**Assigned task:** Only the lines holding "metadata" are wanted. Copy every one from the records below.

**Records provided:**
--

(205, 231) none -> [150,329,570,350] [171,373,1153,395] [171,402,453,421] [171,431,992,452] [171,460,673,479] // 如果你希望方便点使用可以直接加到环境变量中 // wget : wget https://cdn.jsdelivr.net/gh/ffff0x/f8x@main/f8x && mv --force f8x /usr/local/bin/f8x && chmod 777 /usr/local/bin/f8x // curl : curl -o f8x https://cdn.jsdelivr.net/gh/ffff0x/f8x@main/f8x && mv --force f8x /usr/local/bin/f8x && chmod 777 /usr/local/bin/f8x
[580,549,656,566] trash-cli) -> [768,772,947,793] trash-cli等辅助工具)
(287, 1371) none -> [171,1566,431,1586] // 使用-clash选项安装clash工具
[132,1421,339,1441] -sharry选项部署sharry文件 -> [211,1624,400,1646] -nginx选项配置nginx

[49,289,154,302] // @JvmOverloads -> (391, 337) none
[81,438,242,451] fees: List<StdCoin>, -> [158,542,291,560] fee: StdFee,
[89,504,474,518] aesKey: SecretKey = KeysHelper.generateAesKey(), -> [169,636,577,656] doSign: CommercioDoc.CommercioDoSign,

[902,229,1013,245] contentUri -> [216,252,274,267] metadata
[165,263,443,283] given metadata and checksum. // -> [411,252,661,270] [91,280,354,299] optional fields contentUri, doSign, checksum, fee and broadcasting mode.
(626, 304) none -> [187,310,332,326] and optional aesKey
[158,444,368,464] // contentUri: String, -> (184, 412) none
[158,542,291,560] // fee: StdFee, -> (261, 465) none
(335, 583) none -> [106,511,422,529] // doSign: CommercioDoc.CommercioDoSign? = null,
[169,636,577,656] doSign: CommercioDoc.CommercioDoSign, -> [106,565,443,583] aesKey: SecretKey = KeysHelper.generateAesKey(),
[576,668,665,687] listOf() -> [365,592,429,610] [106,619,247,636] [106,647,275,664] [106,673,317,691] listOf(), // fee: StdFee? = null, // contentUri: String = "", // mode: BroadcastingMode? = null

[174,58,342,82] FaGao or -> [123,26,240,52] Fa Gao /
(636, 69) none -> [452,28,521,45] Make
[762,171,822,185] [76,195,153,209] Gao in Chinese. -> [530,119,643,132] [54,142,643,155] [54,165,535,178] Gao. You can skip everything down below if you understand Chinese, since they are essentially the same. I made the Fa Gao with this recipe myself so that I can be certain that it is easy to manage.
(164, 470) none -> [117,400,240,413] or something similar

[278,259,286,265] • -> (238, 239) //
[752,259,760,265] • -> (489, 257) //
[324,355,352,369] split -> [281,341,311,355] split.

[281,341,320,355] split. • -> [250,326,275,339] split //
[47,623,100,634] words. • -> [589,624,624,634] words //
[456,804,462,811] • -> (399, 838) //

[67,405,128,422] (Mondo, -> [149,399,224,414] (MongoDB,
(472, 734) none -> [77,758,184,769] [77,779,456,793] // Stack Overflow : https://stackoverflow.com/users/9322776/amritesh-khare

--

**Response area:**
[902,229,1013,245] contentUri -> [216,252,274,267] metadata
[165,263,443,283] given metadata and checksum. // -> [411,252,661,270] [91,280,354,299] optional fields contentUri, doSign, checksum, fee and broadcasting mode.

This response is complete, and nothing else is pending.